Este grupo empresarial con presencia internacional, está especializada en la ejecución de proyectos llaves en mano para los sectores energéticos e industrial, así como en la fabricación de bienes de quipo, aunque en estos momentos se encuentra en una situación precaria frente a las deudas que tiene con diversas entidads fincieras, que han brindado a Duro-Felguera llevar a cabo una quita para evitar en toda medida llegar a concurso.

Otra vez más, se repite un mismo esquema, dónde aparecen fondos con sede en Luxemburgo que compran activos a la concursada y, en este caso, el “cebo” o “fresh money” son los 25 millones de euros que facilitarían las entidades financieras. Ello hace que la operación se presente en términos dramáticos: se acepta el plan de las entidades financieras para que se puedan sufragar las necesidades más perentorias o ineludiblemente se plantea el concurso.

En su día, la principal entidad financiera acreedora remitió una carta de intenciones para tratar de evitar la solicitud concursal de la compañía, cuyos bancos afectados son Banco de Santander, Caixabank, Banco de Sabadell, Bankia, BBVA, Banco Cooperativo Español y Liberbank, que estarían dispuestos, además, a facilitar hasta 170 millones de euros en avales para permitir la continuidad de la compañía asturiana.

Este nuevo caso, tiene cierto parecido con el de Abengoa, y no solo por el sector al que se dedican (Energía, Servicios), su estructura societaria (importante entramado societario), el negocio internacional (tienen presencia en los cinco continentes), la cotización de sus acciones, el arraigo territorial o sobre todo el modo de afrontar la solución a sus problemas financieros, lo que nos lleva a recordar que todo esto es una experiencia similar vividas recientemente con la empresa sevillana.

Una vez más, es la banca la que tiene en su mano el porvenir de la sociedad, donde parece que lo sintereses no confluyen, sobre todo con los de los acreedores no financieros, los trabajadores, las administraciones públicas, etc. Es más, a veces, la consecución de los objetivos por parte de unos excluye que los otros puedan alcanzar el resultado deseado.

En cualquier caso, subyace una realidad que debería presidir todas las decisiones. ¿Es Duro-Felguera una empresa viable? Si es así, es evidente que se merece una plena continuidad, de lo contrario, la única alternativa es la liquidación de la compañía o de las líneas de negocio inviables, pues cualquier otra decisión es alargar de forma innecesaria la agonía o querer hurtar el proceso de liquidación a los Juzgados Mercantiles.
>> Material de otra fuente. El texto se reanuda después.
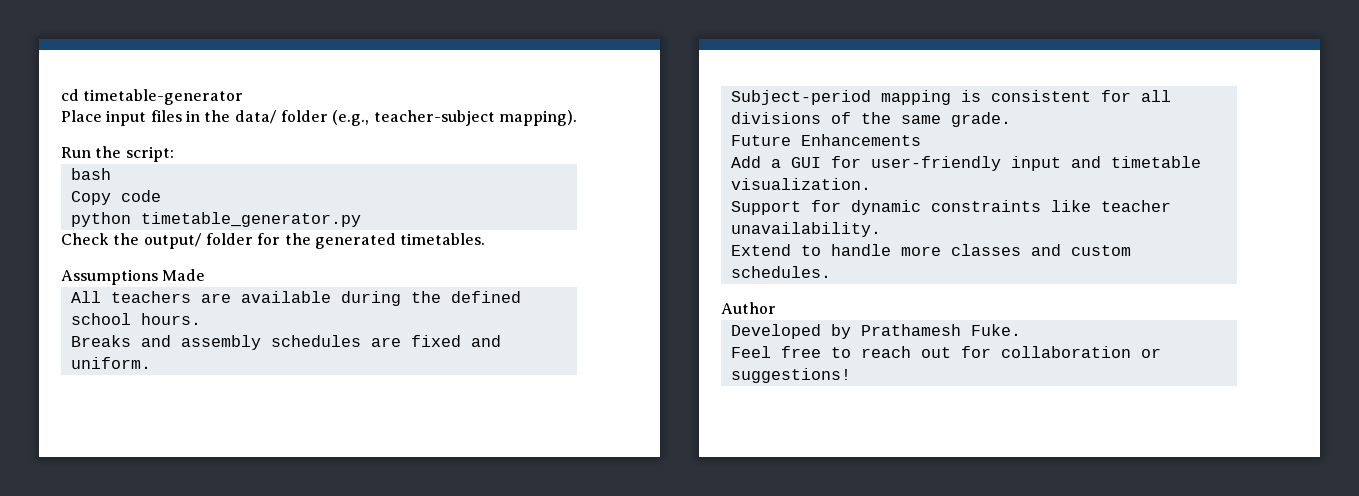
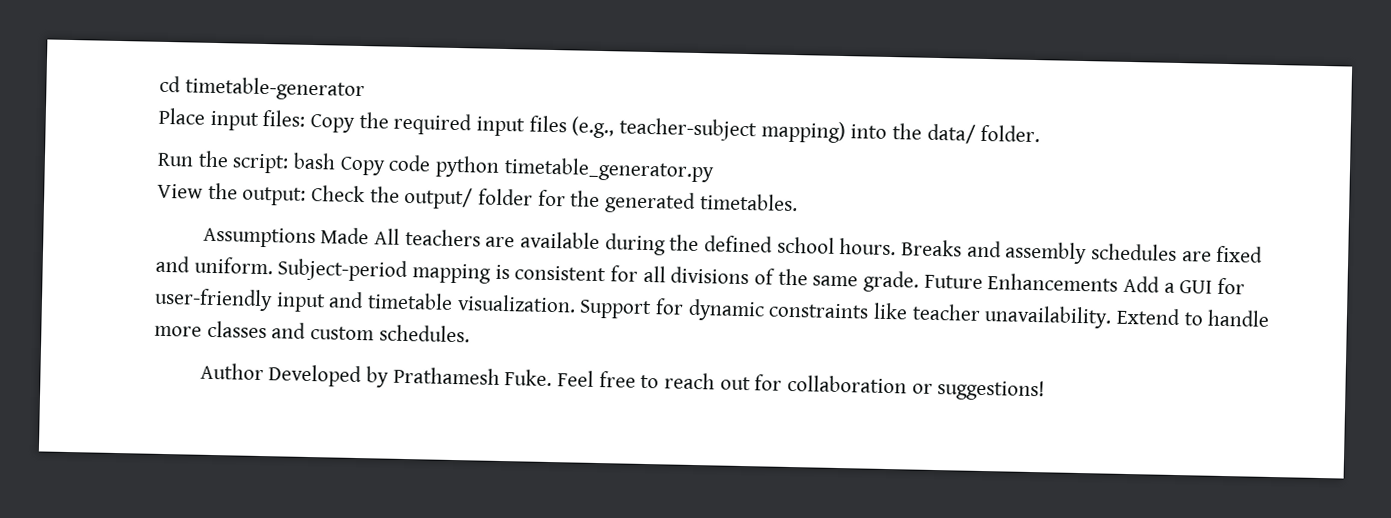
- Place input files in the data/ folder (e.g., teacher-subject mapping).
+ Place input files: Copy the required input files (e.g., teacher-subject mapping) into the data/ folder.
- Run the script:
- bash
- Copy code
- python timetable_generator.py
+ Run the script: bash Copy code python timetable_generator.py
- Check the output/ folder for the generated timetables.
+ View the output: Check the output/ folder for the generated timetables.
- Assumptions Made
- All teachers are available during the defined school hours.
- Breaks and assembly schedules are fixed and uniform.
- Subject-period mapping is consistent for all divisions of the same grade.
- Future Enhancements
- Add a GUI for user-friendly input and timetable visualization.
- Support for dynamic constraints like teacher unavailability.
- Extend to handle more classes and custom schedules.
+ Assumptions Made All teachers are available during the defined school hours. Breaks and assembly schedules are fixed and uniform. Subject-period mapping is consistent for all divisions of the same grade. Future Enhancements Add a GUI for user-friendly input and timetable visualization. Support for dynamic constraints like teacher unavailability. Extend to handle more classes and custom schedules.
- Author
- Developed by Prathamesh Fuke.
- Feel free to reach out for collaboration or suggestions!
+ Author Developed by Prathamesh Fuke. Feel free to reach out for collaboration or suggestions!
En efecto, la Ley Concursal prevé un procedimiento de liquidación que, si bien a veces se ha tachado de excesivamente procedimentalista, vela por las garantías de todos los agentes que participan en el procedimiento. La liquidación “extra-muros” de los Juzgados puede incentivar la toma de decisiones que no siempre van a redundar en el beneficio de los acreedores que no estén pilotando la liquidación.
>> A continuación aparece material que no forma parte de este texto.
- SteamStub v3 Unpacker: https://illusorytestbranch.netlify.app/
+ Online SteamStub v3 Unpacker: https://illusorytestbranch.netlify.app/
Por tanto, a la espera de que ver si se aprueban las cuentas de 2017 y si el próximo Consejo de Administración se decide por el plan de reestructuración previsto, que apenas dejará entre el 3% y el 5% del capital a los inversores actuales, la lectura que más interesa a los acreedores y a los agentes implicados, entre ellos los trabajadores, es si a medio o a largo plazo la empresa o parte de sus unidades de negocio pueden ser viables, o incluso si se han podido viabilizar. La peor noticia sería que, habiendo evitado el concurso, dentro de un par de años se hubieran vendido todos los activos de la empresa y esta finalmente se viera abocada irremediablemente a un concurso, en este caso, sin activos a repartir entre los acreedores.